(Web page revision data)

┏━━

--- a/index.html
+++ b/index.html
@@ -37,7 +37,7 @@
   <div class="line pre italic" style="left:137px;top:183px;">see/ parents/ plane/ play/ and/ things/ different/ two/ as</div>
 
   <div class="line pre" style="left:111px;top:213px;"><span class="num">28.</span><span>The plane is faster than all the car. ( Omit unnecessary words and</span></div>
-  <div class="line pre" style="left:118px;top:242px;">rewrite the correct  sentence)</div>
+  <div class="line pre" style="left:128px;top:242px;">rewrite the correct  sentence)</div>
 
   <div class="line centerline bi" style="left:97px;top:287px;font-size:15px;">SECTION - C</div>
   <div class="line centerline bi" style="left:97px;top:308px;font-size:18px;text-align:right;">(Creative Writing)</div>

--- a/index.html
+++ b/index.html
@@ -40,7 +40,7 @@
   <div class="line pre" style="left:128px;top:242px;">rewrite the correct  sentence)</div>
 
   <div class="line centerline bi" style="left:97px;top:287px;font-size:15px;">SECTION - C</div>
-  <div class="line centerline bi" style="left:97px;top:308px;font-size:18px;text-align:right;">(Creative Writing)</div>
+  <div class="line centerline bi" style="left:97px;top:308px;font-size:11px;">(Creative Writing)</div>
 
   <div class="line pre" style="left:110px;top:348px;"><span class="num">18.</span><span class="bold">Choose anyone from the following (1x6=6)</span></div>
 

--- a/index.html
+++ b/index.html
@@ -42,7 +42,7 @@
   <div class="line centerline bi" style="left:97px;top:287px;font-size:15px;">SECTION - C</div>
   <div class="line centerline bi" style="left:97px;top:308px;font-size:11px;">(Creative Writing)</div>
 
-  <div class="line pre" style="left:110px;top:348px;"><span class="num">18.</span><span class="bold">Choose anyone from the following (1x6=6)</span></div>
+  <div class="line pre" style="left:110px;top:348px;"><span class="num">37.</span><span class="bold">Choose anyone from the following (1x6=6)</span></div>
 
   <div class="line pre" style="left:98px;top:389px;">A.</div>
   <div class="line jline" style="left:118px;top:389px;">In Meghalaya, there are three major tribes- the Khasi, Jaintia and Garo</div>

┗━━
┏━━

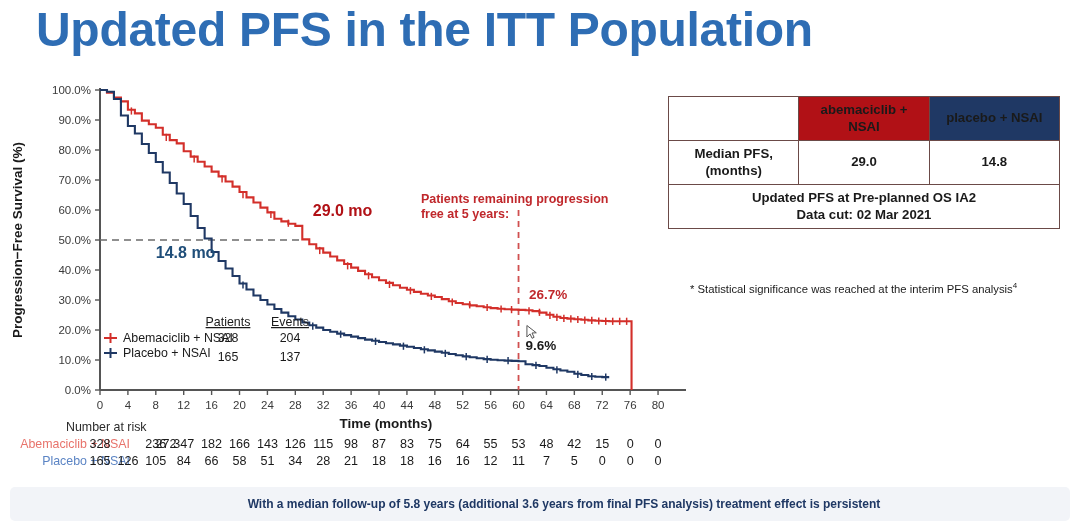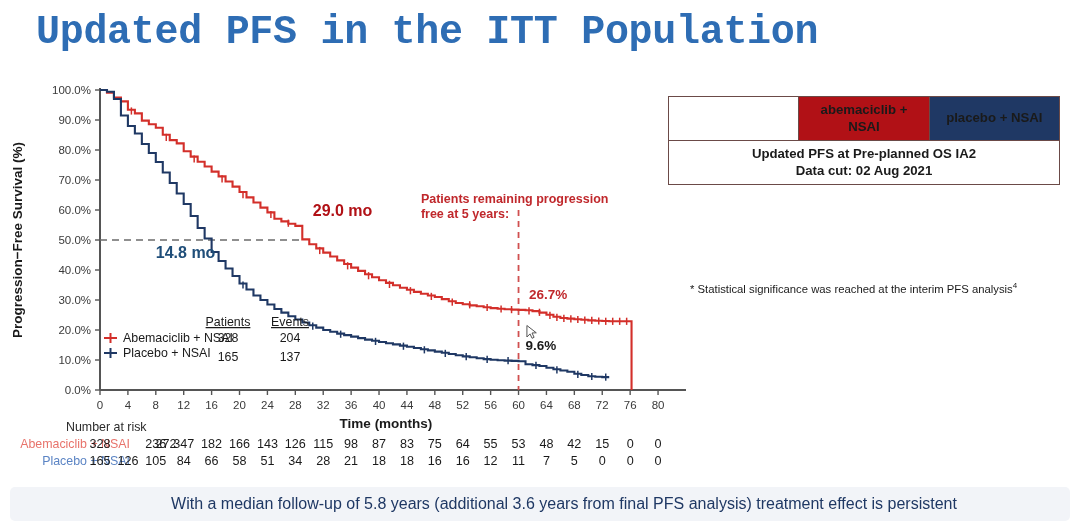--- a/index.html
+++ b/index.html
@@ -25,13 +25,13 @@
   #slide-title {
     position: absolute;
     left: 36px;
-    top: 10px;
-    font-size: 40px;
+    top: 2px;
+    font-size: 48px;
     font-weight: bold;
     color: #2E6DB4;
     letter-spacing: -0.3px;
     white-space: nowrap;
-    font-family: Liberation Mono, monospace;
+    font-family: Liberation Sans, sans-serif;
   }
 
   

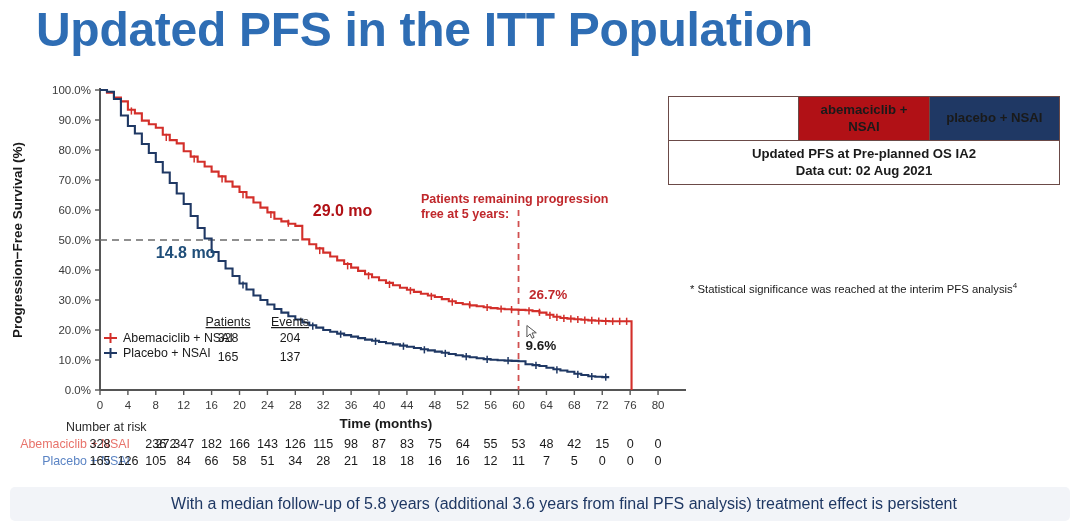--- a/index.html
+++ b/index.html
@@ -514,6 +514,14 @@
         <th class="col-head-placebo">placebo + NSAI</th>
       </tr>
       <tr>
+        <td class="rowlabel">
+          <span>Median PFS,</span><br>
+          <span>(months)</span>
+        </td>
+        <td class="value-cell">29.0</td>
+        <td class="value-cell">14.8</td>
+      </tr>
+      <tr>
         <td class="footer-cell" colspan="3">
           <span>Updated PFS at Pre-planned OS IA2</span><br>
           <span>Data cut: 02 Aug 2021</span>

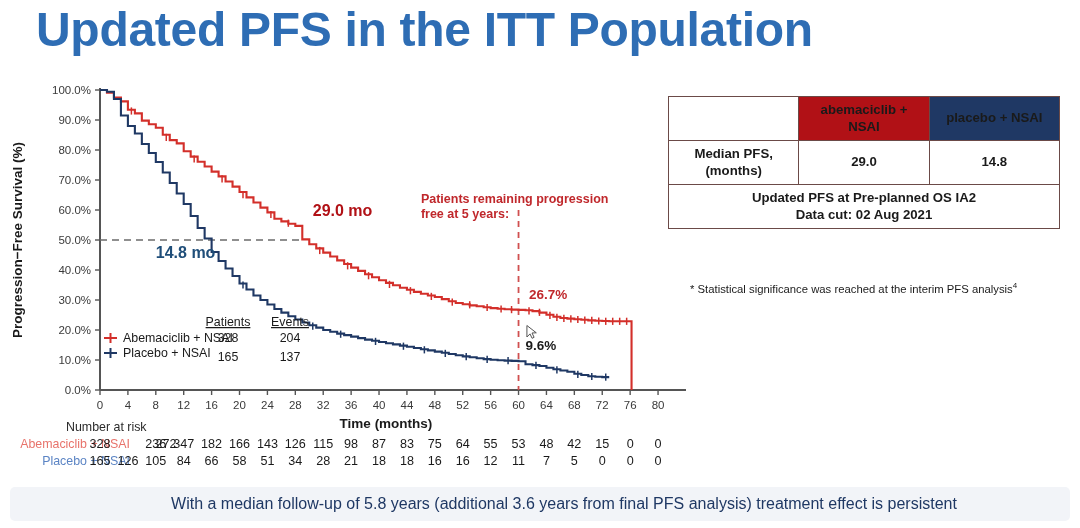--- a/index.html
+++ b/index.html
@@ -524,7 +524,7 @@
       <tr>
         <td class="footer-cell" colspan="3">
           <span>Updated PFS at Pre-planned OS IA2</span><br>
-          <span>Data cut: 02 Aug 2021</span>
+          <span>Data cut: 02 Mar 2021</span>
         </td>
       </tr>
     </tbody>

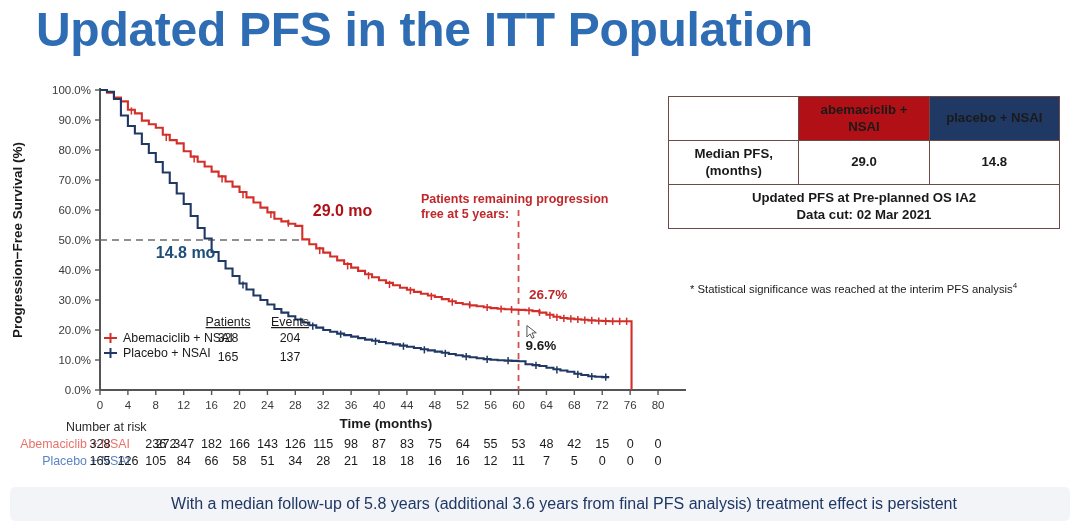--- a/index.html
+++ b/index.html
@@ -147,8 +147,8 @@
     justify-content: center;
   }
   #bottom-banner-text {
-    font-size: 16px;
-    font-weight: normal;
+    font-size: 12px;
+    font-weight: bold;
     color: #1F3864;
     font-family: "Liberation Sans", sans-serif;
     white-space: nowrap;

┗━━

▸ Goal of the exercise
Go through the data and count each line that has the word "bold", then give the total alone.

▸ Answer space
5